Having graduated from RIT, home of the National Technical Institute for the Deaf, I know that Deaf and HoH people can contribute just as much to society as their hearing counterparts. It just bothers me when people find a way to complain about something that isn’t really an issue.
Yes your hearing IS impaired. Yes are competent enough to understand the same complex ideas your colleagues can grasp. Unfortunately since you are a part of such a drastic minority, there is a good chance that the average person will never get the opportunity to meet, let alone get to know a Deaf or HoH person. You are preaching to a very small choir in this forum and I just think that a better way to convey your message would be to continue to do great work and prove to people that a hearing impairment doesn’t hinder quality work.
Kari
September 24, 2013
Thank you! Being politically correct is a battle that cannot be won. It is what is and does not mean you are less than because you don’t hear.
Evan Johnson
September 26, 2013
Researchers found that average of us have higher spatial skill, motion detection skill, much wider peripheral vision, higher chance of dreaming in colors, and safer to drive. Who are you to say you’re perfect? Still refuse to admit that you have mental disabled or Deaf disabled? I chose to have high spatial skill than have ability to hear any day.
Hartmut
September 23, 2013
English language like many spoken languages is audistic. It just conforms to hearing people’s view of the world. Audistic, because according to the definition of audism I developed as “having the conscious or unconscious mentality that over-values hearing and speech as the sole means of communication, on which prejudices about better quality of life and greater safety are based, and by which discriminations in deeds, words, and thoughts are generated against deaf and hard-of-hearing people.” Discriminations can range from being benign and “harmless” to harmful, like certain oppressive behaviors that we experience throughout the history. Audism is culturally dependent, as cultures may differ in its extent, and acquired through enculturation.

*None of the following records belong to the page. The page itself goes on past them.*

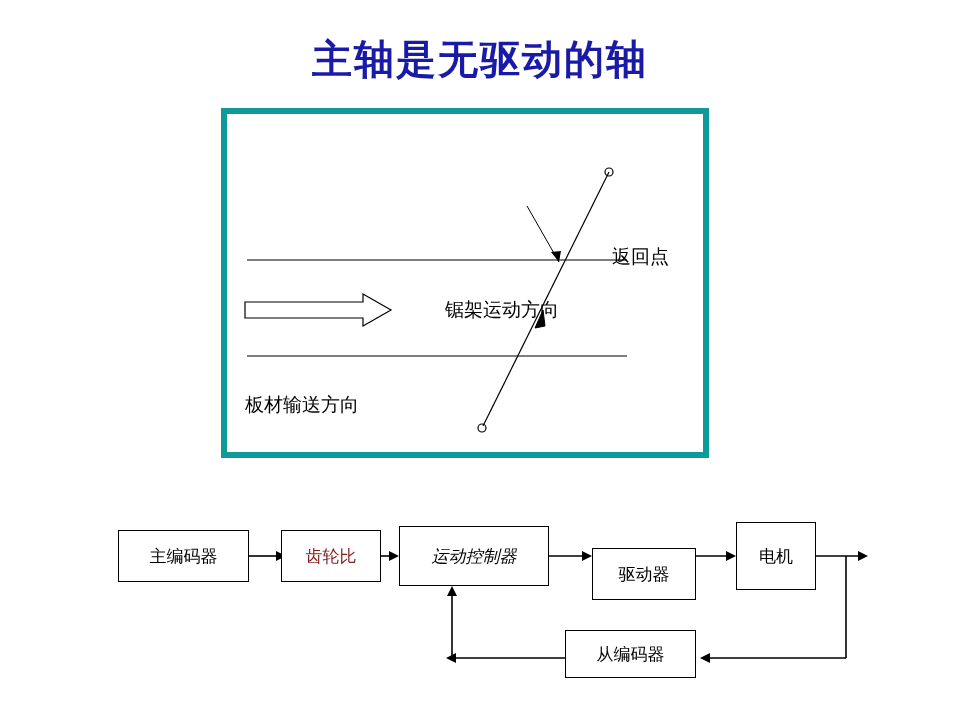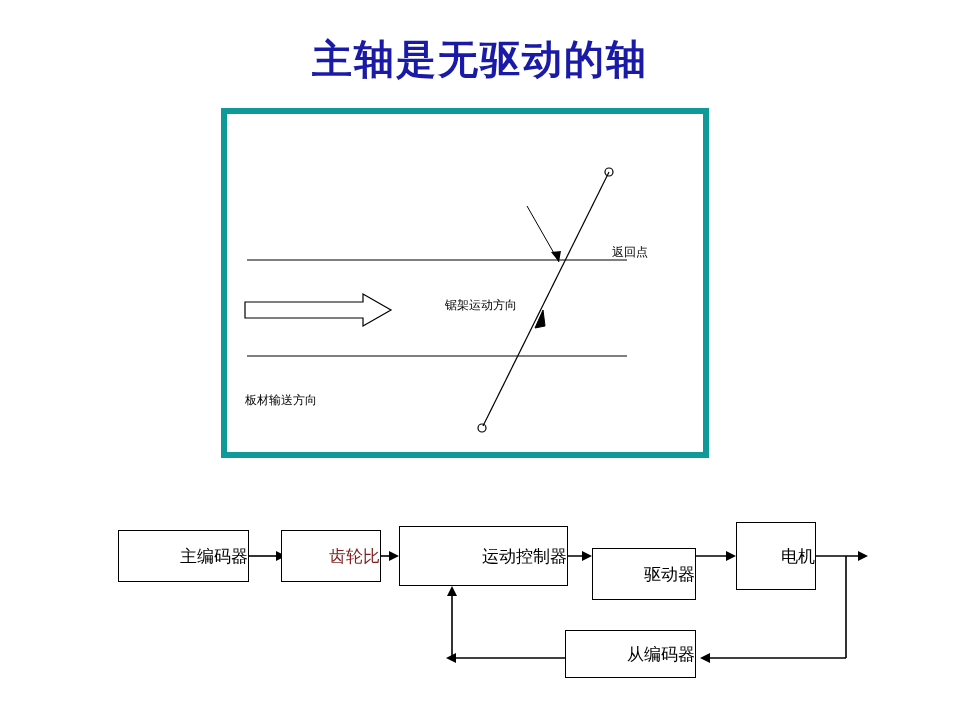--- a/index.html
+++ b/index.html
@@ -49,7 +49,7 @@
   }
   .lbl {
     position: absolute;
-    font-size: 12px;
+    font-size: 19px;
     color: #000000;
     font-family: "Liberation Sans", sans-serif;
     white-space: nowrap;

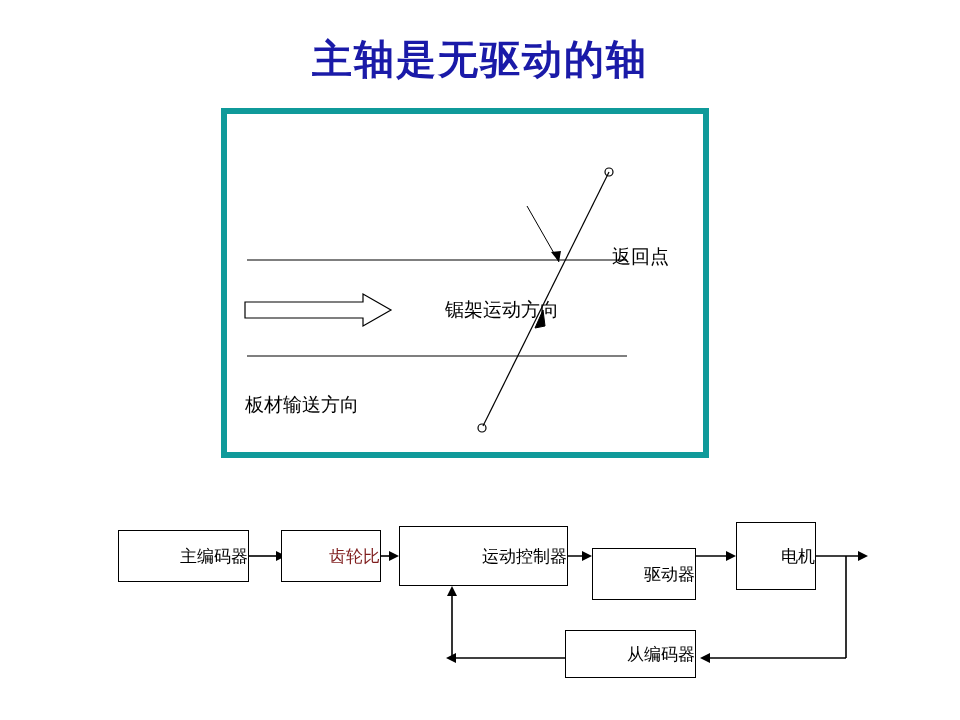--- a/index.html
+++ b/index.html
@@ -68,7 +68,7 @@
     box-sizing: border-box;
     display: flex;
     align-items: center;
-    justify-content: flex-end;
+    justify-content: center;
     font-size: 17px;
     color: #000000;
   }

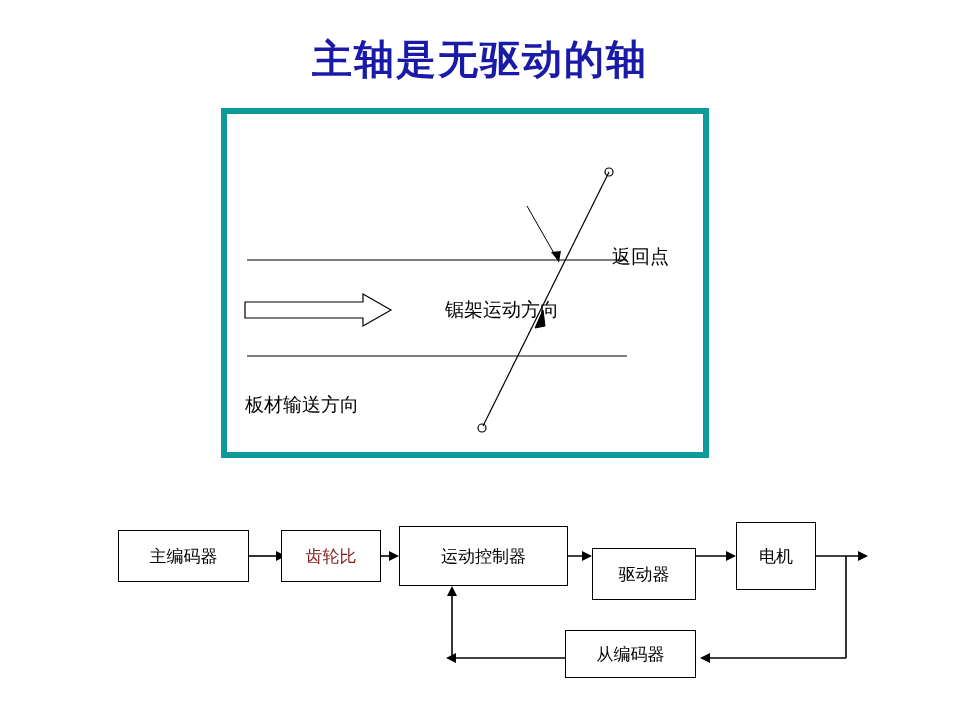--- a/index.html
+++ b/index.html
@@ -143,7 +143,7 @@
       <span>齿轮比</span>
     </div>
 
-    <div class="box" style="left:399px; top:66px; width:169px; height:60px;">
+    <div class="box" style="left:399px; top:66px; width:150px; height:60px;font-style:italic;">
       <span>运动控制器</span>
     </div>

For example, audism may be measured to be more prevalent in Germany than in the USA. (The rate of CI implantations of babies and toddlers is higher in Germany than in the USA)
Only we deafies (and HoH) define what would be acceptable, just tolerable, or audistically unacceptable to us,
Audism touches upon many areas of life, one of which is language, as used by hearing people and deaf/hard-of-hearing persons as these absorb the values and lingo of the hearing environment.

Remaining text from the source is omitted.